-- RECORD EXCERPTS follows --

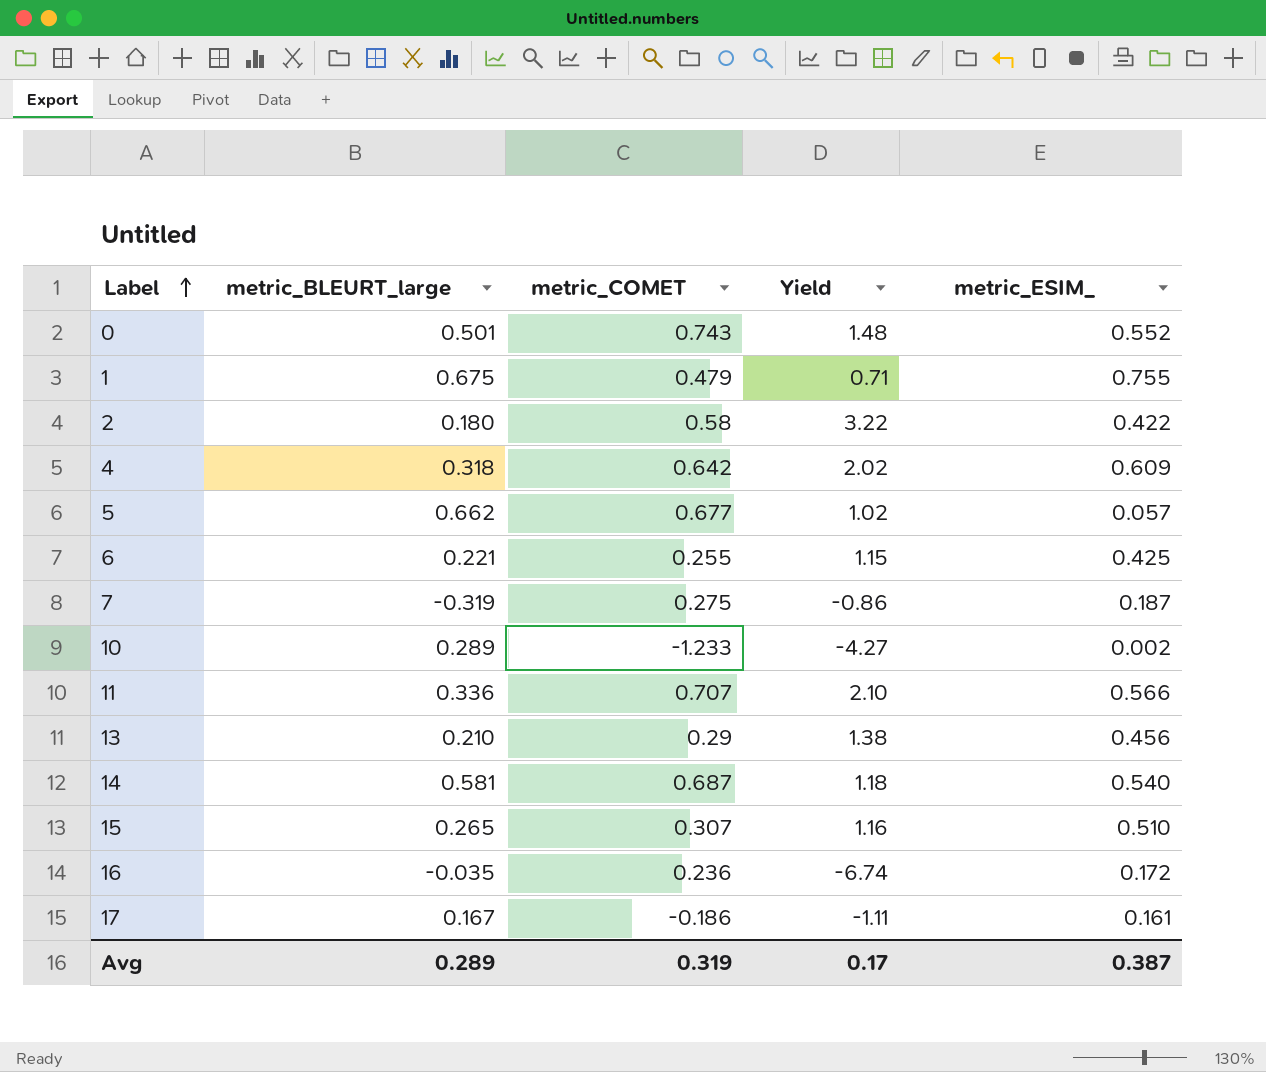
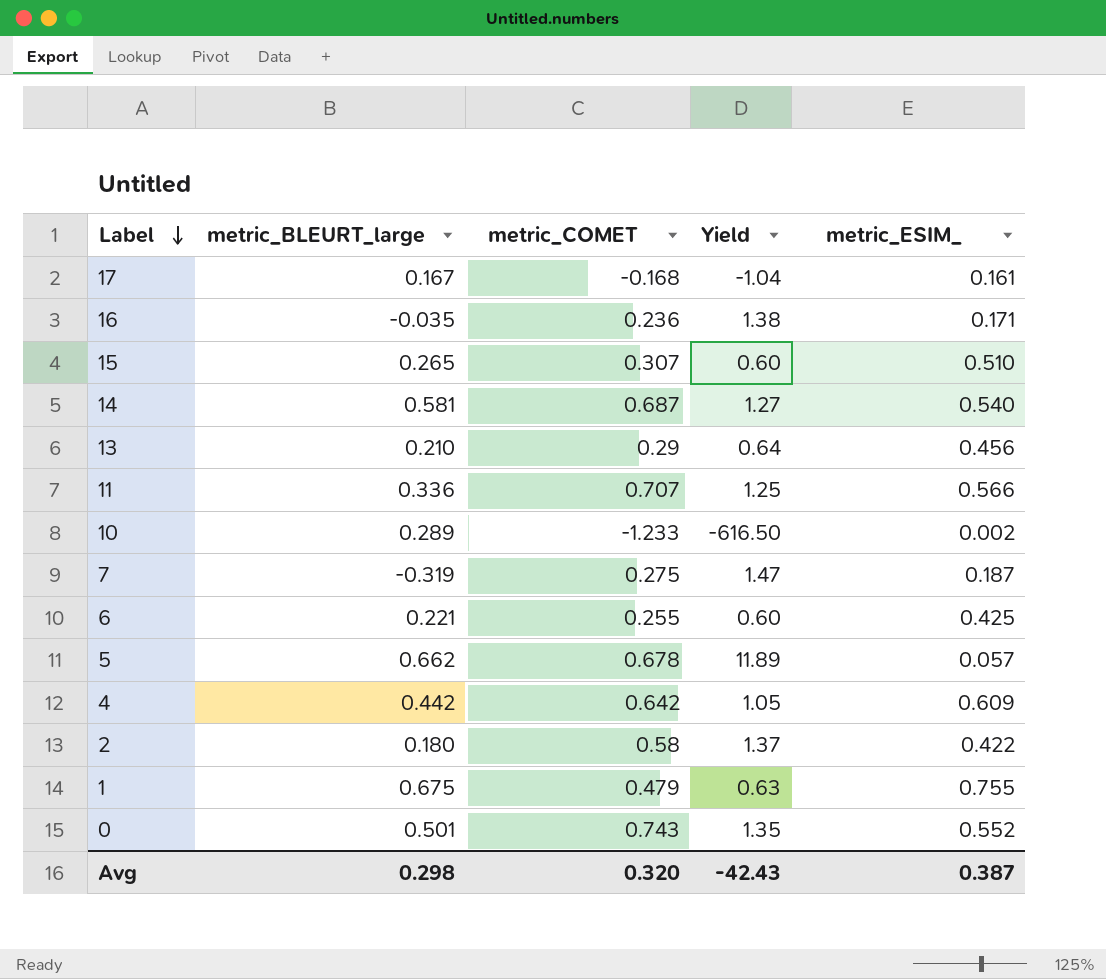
row order: Label ascending -> Label descending
column Yield | formula: [metric_COMET] / [metric_BLEURT_large] -> [metric_COMET] / [metric_ESIM_]
17 | metric_COMET: -0.186 -> -0.168
16 | metric_ESIM_: 0.172 -> 0.171
5 | metric_COMET: 0.677 -> 0.678
4 | metric_BLEURT_large: 0.318 -> 0.442
Avg | metric_BLEURT_large: 0.289 -> 0.298
Avg | metric_COMET: 0.319 -> 0.320
Avg | Yield: 0.17 -> -42.43

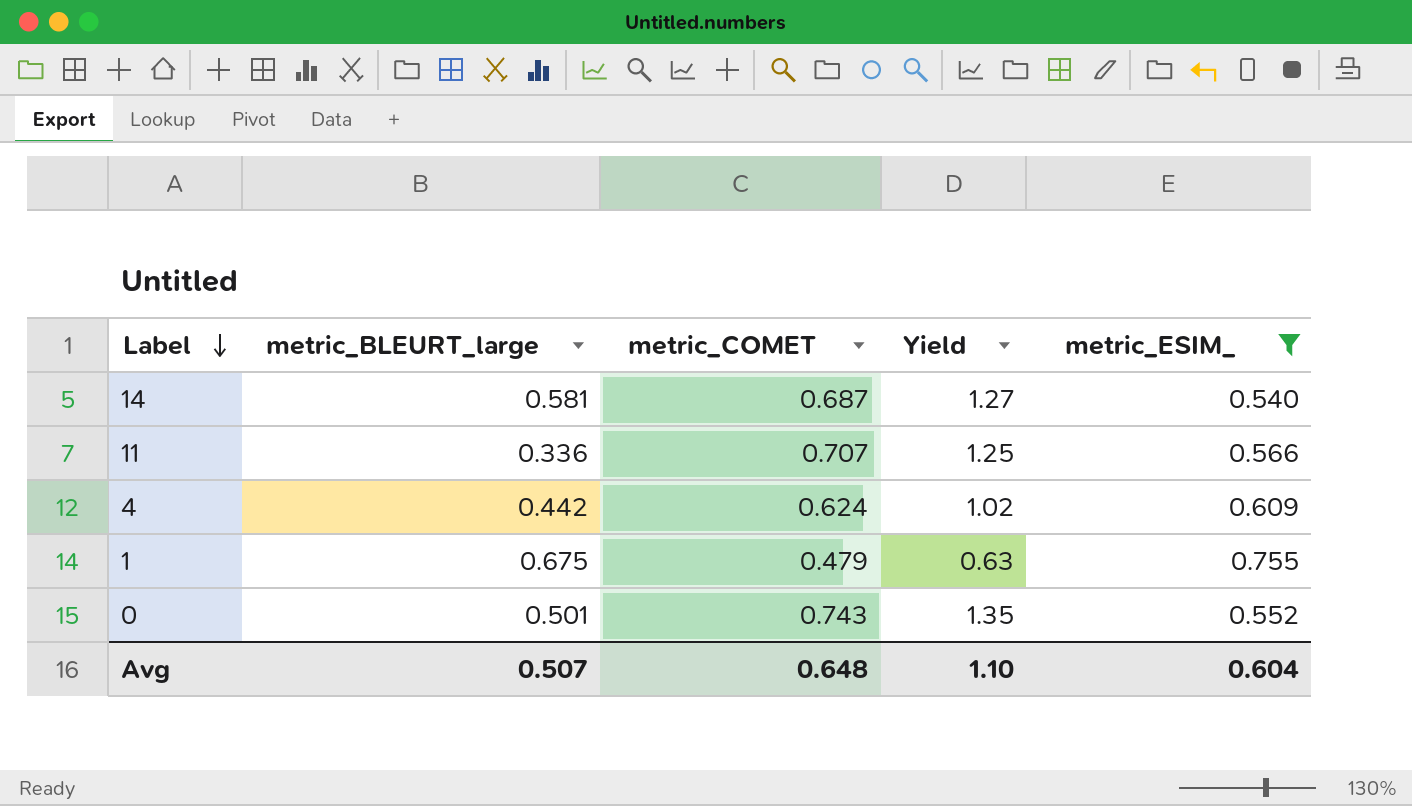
filter: none -> metric_ESIM_ >= 0.540
4 | metric_COMET: 0.642 -> 0.624
4 | Yield: 1.05 -> 1.02
Avg | metric_BLEURT_large: 0.298 -> 0.507
Avg | metric_COMET: 0.320 -> 0.648
Avg | Yield: -42.43 -> 1.10
Avg | metric_ESIM_: 0.387 -> 0.604

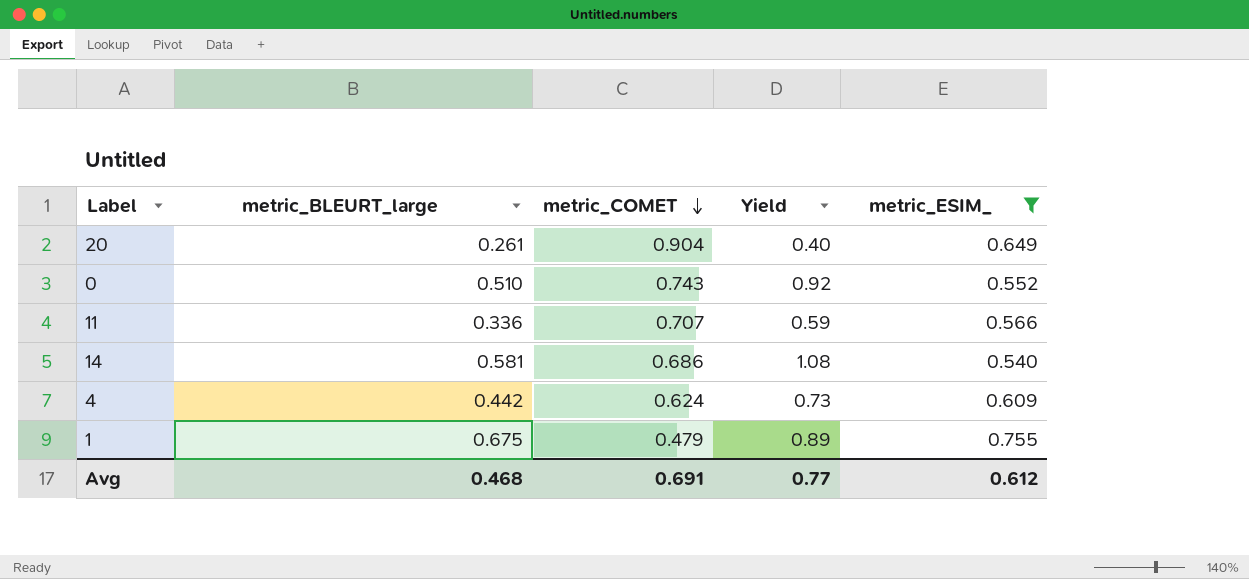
row order: Label descending -> metric_COMET descending
column Yield | formula: [metric_COMET] / [metric_ESIM_] -> [metric_BLEURT_large] / [metric_ESIM_]
row 20: none -> 0.261 | 0.904 | 0.40 | 0.649
0 | metric_BLEURT_large: 0.501 -> 0.510
14 | metric_COMET: 0.687 -> 0.686
Avg | metric_BLEURT_large: 0.507 -> 0.468
Avg | metric_COMET: 0.648 -> 0.691
Avg | Yield: 1.10 -> 0.77
Avg | metric_ESIM_: 0.604 -> 0.612

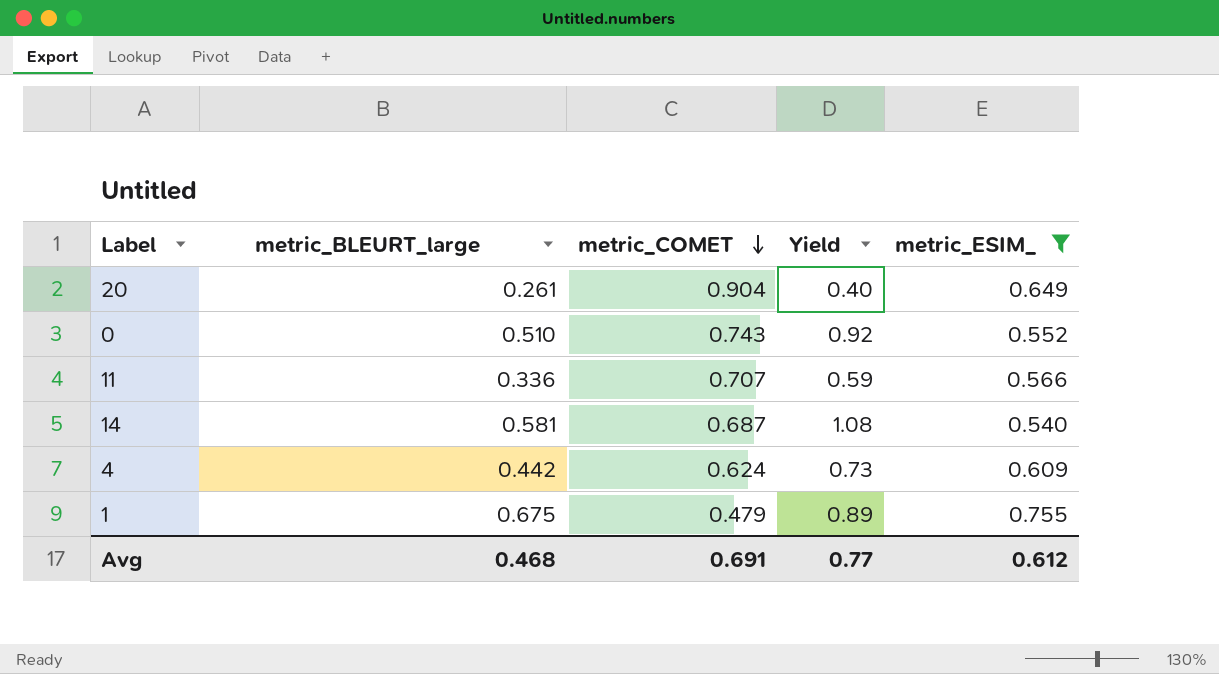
14 | metric_COMET: 0.686 -> 0.687

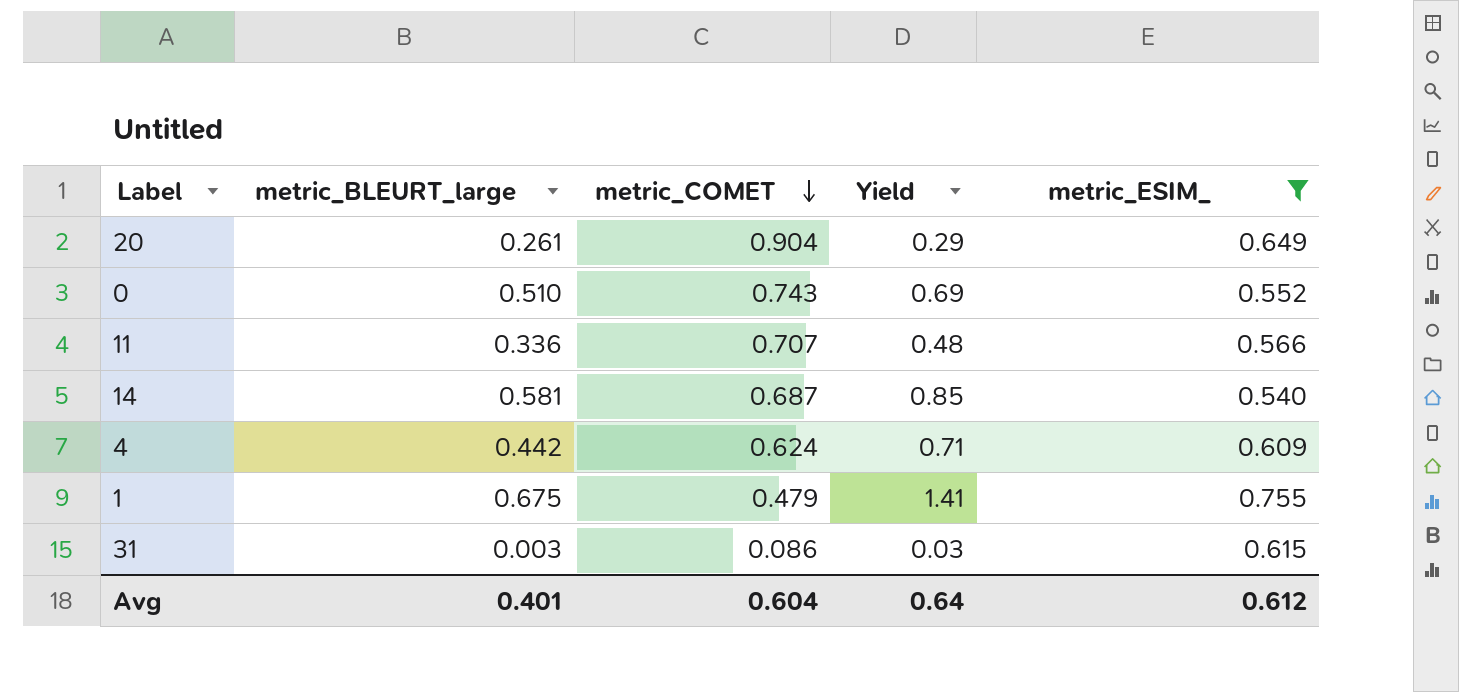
column Yield | formula: [metric_BLEURT_large] / [metric_ESIM_] -> [metric_BLEURT_large] / [metric_COMET]
row 31: none -> 0.003 | 0.086 | 0.03 | 0.615
Avg | metric_BLEURT_large: 0.468 -> 0.401
Avg | metric_COMET: 0.691 -> 0.604
Avg | Yield: 0.77 -> 0.64

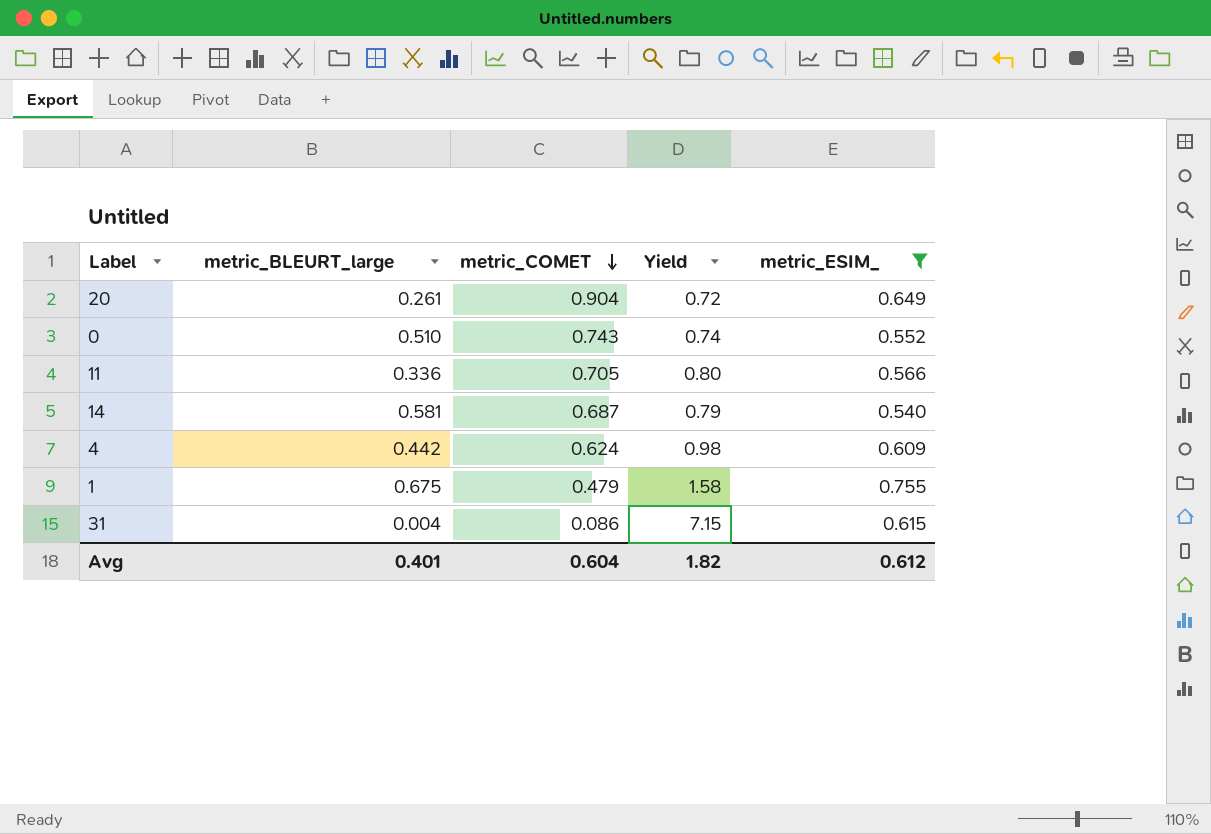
column Yield | formula: [metric_BLEURT_large] / [metric_COMET] -> [metric_ESIM_] / [metric_COMET]
11 | metric_COMET: 0.707 -> 0.705
31 | metric_BLEURT_large: 0.003 -> 0.004
Avg | Yield: 0.64 -> 1.82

-- RECORD EXCERPTS concluded --

### ASSIGNED TASK
The expected response is every entry above, repeated exactly, pictures removed.

### ANSWER SPACE
row order: Label ascending -> Label descending
column Yield | formula: [metric_COMET] / [metric_BLEURT_large] -> [metric_COMET] / [metric_ESIM_]
17 | metric_COMET: -0.186 -> -0.168
16 | metric_ESIM_: 0.172 -> 0.171
5 | metric_COMET: 0.677 -> 0.678
4 | metric_BLEURT_large: 0.318 -> 0.442
Avg | metric_BLEURT_large: 0.289 -> 0.298
Avg | metric_COMET: 0.319 -> 0.320
Avg | Yield: 0.17 -> -42.43

filter: none -> metric_ESIM_ >= 0.540
4 | metric_COMET: 0.642 -> 0.624
4 | Yield: 1.05 -> 1.02
Avg | metric_BLEURT_large: 0.298 -> 0.507
Avg | metric_COMET: 0.320 -> 0.648
Avg | Yield: -42.43 -> 1.10
Avg | metric_ESIM_: 0.387 -> 0.604

row order: Label descending -> metric_COMET descending
column Yield | formula: [metric_COMET] / [metric_ESIM_] -> [metric_BLEURT_large] / [metric_ESIM_]
row 20: none -> 0.261 | 0.904 | 0.40 | 0.649
0 | metric_BLEURT_large: 0.501 -> 0.510
14 | metric_COMET: 0.687 -> 0.686
Avg | metric_BLEURT_large: 0.507 -> 0.468
Avg | metric_COMET: 0.648 -> 0.691
Avg | Yield: 1.10 -> 0.77
Avg | metric_ESIM_: 0.604 -> 0.612

14 | metric_COMET: 0.686 -> 0.687

column Yield | formula: [metric_BLEURT_large] / [metric_ESIM_] -> [metric_BLEURT_large] / [metric_COMET]
row 31: none -> 0.003 | 0.086 | 0.03 | 0.615
Avg | metric_BLEURT_large: 0.468 -> 0.401
Avg | metric_COMET: 0.691 -> 0.604
Avg | Yield: 0.77 -> 0.64

column Yield | formula: [metric_BLEURT_large] / [metric_COMET] -> [metric_ESIM_] / [metric_COMET]
11 | metric_COMET: 0.707 -> 0.705
31 | metric_BLEURT_large: 0.003 -> 0.004
Avg | Yield: 0.64 -> 1.82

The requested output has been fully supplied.